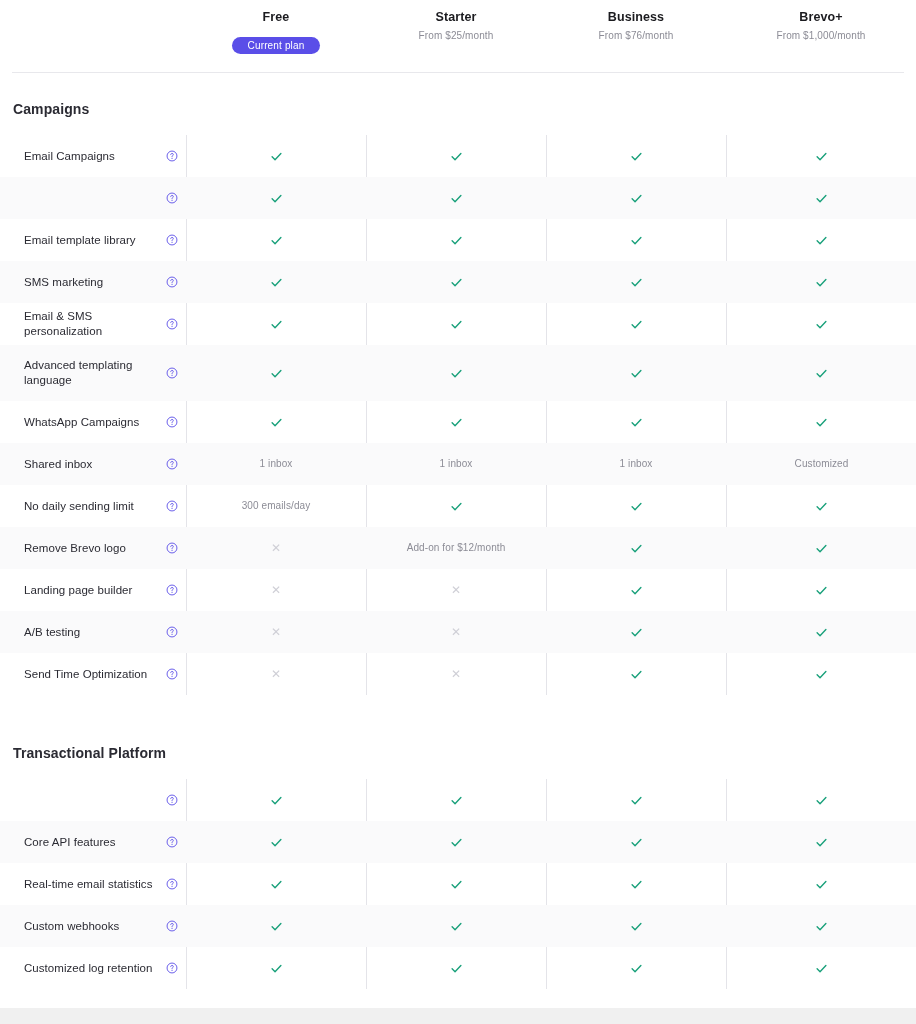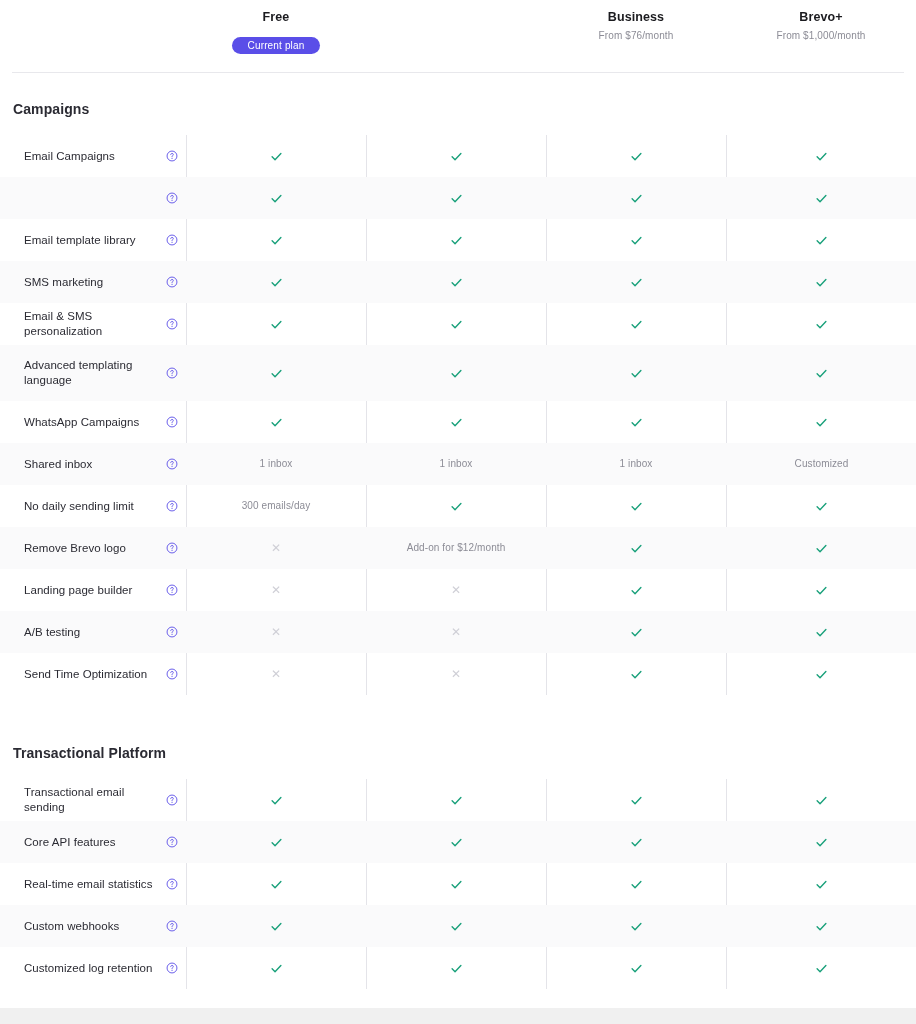--- a/index.html
+++ b/index.html
@@ -178,20 +178,24 @@
 </head>
 <body>
 
 <div class="page">
 
   <div class="plan-header" id="plan-header">
       <div class="plan-col" style="left: 186px; width: 180px;">
         <div class="plan-name">Free</div>
         <div><span class="current-plan-badge">Current plan</span></div>
       </div>
+      <div class="plan-col" style="left: 366px; width: 180px;">
+        <div class="plan-name">Starter</div>
+        <div class="plan-price">From $25/month</div>
+      </div>
       <div class="plan-col" style="left: 546px; width: 180px;">
         <div class="plan-name">Business</div>
         <div class="plan-price">From $76/month</div>
       </div>
       <div class="plan-col" style="left: 726px; width: 190px;">
         <div class="plan-name">Brevo+</div>
         <div class="plan-price">From $1,000/month</div>
       </div>
     </div>
   <div class="header-rule"></div>
@@ -497,21 +501,20 @@
         <div class="section-title" style="margin-bottom: 18px;">Transactional Platform</div>
         <div class="rows">
           <div class="col-lines">
             <div class="col-line" style="left: 186px;"></div>
             <div class="col-line" style="left: 366px;"></div>
             <div class="col-line" style="left: 546px;"></div>
             <div class="col-line" style="left: 726px;"></div>
           </div>
           <div class="row">
             <div class="feat-cell">
-              <span class="feat-label">Transactional email sending</span>
               <span class="help-icon">
                 <svg viewBox="0 0 16 16" width="12" height="12">
                   <circle cx="8" cy="8" r="6.6" fill="none" stroke="#5a4ee8" stroke-width="1.2"></circle>
                   <path d="M6.3 6.2c0-1 .8-1.7 1.75-1.7s1.7.68 1.7 1.6c0 .8-.5 1.15-1.05 1.5-.45.3-.6.55-.6 1.05v.25" fill="none" stroke="#5a4ee8" stroke-width="1.15" stroke-linecap="round"></path>
                   <circle cx="8.05" cy="11.1" r="0.78" fill="#5a4ee8"></circle>
                 </svg>
               </span>
             </div>
             <div class="val-cell"><span><svg viewBox="0 0 16 16" width="13" height="13" class="tick">
                   <path d="M2.6 8.4 L6.2 11.9 L13.4 4.3" fill="none" stroke="#18a07a" stroke-width="1.7" stroke-linecap="round" stroke-linejoin="round"></path>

> [EXERCISE INSTRUCTIONS]
The answer must consist of every line above that holds the string "none", copied exactly.

> [ANSWER SPACE]
                   <circle cx="8" cy="8" r="6.6" fill="none" stroke="#5a4ee8" stroke-width="1.2"></circle>
                   <path d="M6.3 6.2c0-1 .8-1.7 1.75-1.7s1.7.68 1.7 1.6c0 .8-.5 1.15-1.05 1.5-.45.3-.6.55-.6 1.05v.25" fill="none" stroke="#5a4ee8" stroke-width="1.15" stroke-linecap="round"></path>
                   <path d="M2.6 8.4 L6.2 11.9 L13.4 4.3" fill="none" stroke="#18a07a" stroke-width="1.7" stroke-linecap="round" stroke-linejoin="round"></path>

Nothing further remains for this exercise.